# which aquascape looks better?



## Louie13 (Jun 2, 2010)

Would like some opinions on which aquascape they prefer?

option 1









or option 2









Thanks

Sorry for the crappy pics, taken with an iphone. The background is not nearly as light blue as it appears in the pics


----------



## apex82 (Jul 16, 2010)

option 1 imo


----------



## DJRansome (Oct 29, 2005)

Option 2 for maintenance reasons. :thumb:


----------



## ChadRamsey (Mar 12, 2010)

i too prefer the second one


----------



## Pali (Dec 22, 2009)

Option 2


----------



## trigger (Sep 6, 2002)

option 1, more territories


----------



## Icey101 (Nov 5, 2007)

2 minus that decor item in the very center.


----------



## Nick55G (Aug 30, 2010)

I like option 1


----------



## mazziod (Oct 7, 2010)

I prefer option two, but both are pretty neat looking


----------



## Chubbs the Jellybean (Jun 16, 2009)

DJRansome said:


> Option 2 for maintenance reasons. :thumb:


Definitely agree on the maintenance reasoning, but I still think option one has a nice balance of separate territories and open swimming space

But again - totally your call! It's about what you like, while still giving the fish what they need :thumb:


----------



## Dj823cichild (Mar 30, 2009)

Number 1 for me :thumb:


----------



## kriskm (Dec 1, 2009)

Option 1 looks much more natural and appealing to me.


----------



## Louie13 (Jun 2, 2010)

Thanks for the responses everyone. A more natural look was the goal with option 1. I have seen some very nice setups with the rocks this way where it looks like there was a rockslide, but I wasn't able to recreate it as well.

The goal was more territories with more open space. But this setup presents its challenges. There are some mild mannered mbunas but mostly haps and peacocks. So a comprimise between rock work for the mbuna and open space is what is needed. With option 1 what was happening was that the haps were bunched up in the open space in the middle rather than cruising end to end like they normally would. The rocks piled up high in the corners were limiting the width for them to cruise comfortably. Also to make the structures more stable I had place more rocks towards the front, also limiting the length for the haps. The pictures don't show this too much though but it was a factor. The mbuna did like this, but there are only a few of them...keywoard balance and compromise for both.

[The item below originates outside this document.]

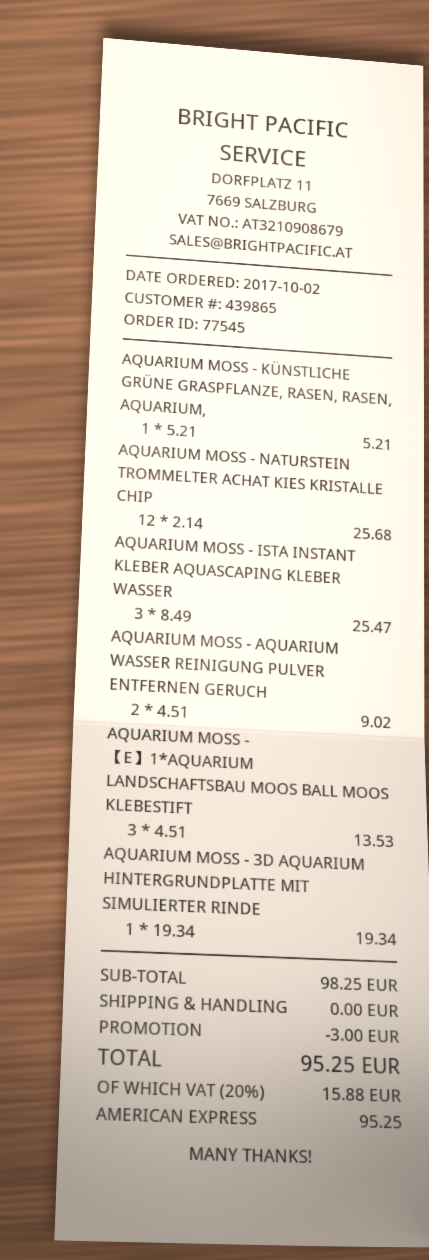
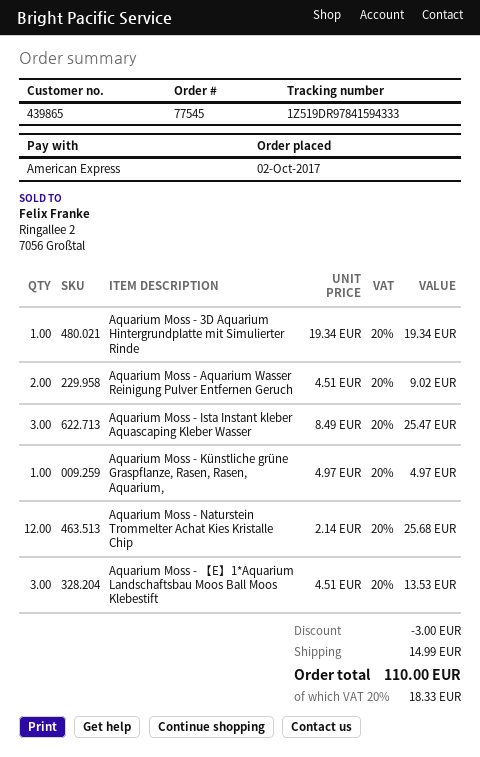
AQUARIUM MOSS - KÜNSTLICHE GRÜNE GRASPFLANZE, RASEN, RASEN, AQUARIUM,: 1 x 5.21 = 5.21 -> 1 x 4.97 = 4.97
shipping: 0.00 -> 14.99
tax: 20% = 15.88 -> 20% = 18.33
total: 95.25 -> 110.00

As soon as I put it back to option two, the haps were happy again and cruising end to end in the front and also end to end above the rock structure. While the mbunas and the peacocks still had rocks and caves to use. All the while allowing everyone to stay out of eachothers way.

I'm not crazy about the middle deco ornament either, but my wife selected it and she was not pleased that i removed. So again keyword compromise  It actually is a pretty functional piece for a couple of reasons. It holds up/anchors the rock structure, has some gaps for the fish to hang out in, it's hollow so the back is used as a hiding spot and i find a bunch of them sleeping behind it when i turn the lights on in the morning. It is also a nice spot for algae growth and not look bad for the mbunas and pleco to munch on. When it put it back in right away the a bunch of the fish flocked to it.

I'm always changing stuff around loving it and then hating it, ie lava, granite, combo of both. Black background, blue, back to black, and so on. I think next on the agenda is a slimline 3d background 

Thanks again for all replies


----------



## maddyfish (Jul 23, 2004)

I like number one, the open area looks good.


----------



## iLuvAngels (May 14, 2008)

Very nice tank. I actually like both of them so my opinion wouldn't have helped you any.

I Just wanted to say that I figured the decoration in the middle was due to either a spouse or child wanting it in there :wink: I'm glad that it does serve a good purpose for your fish. And yes, I am a woman so you made the correct decision by compromising with your wife :thumb:


----------



## urbanherbalist (Oct 24, 2010)

I like Option 1. It looks neat having the 'open water' sort of layout.


----------



## apex82 (Jul 16, 2010)

option 1 ftw.... its how I have my tank set up. Just please ditch the tall fake plant on the right and put something in more natural...


----------



## Oscar Madison (Mar 24, 2008)

#1


----------



## Jamey (Jul 19, 2008)

1 for sure. I think there's an enormous amount to be said for territories and the controlling of aggression. with the one huge rock look you run the risk of one fish deciding, "this is mine" and mauling anyone who comes near it, and in this case, that means the entire tank. with the first setup you'll just wind up with a fish claiming 1/3rd of the tank.


----------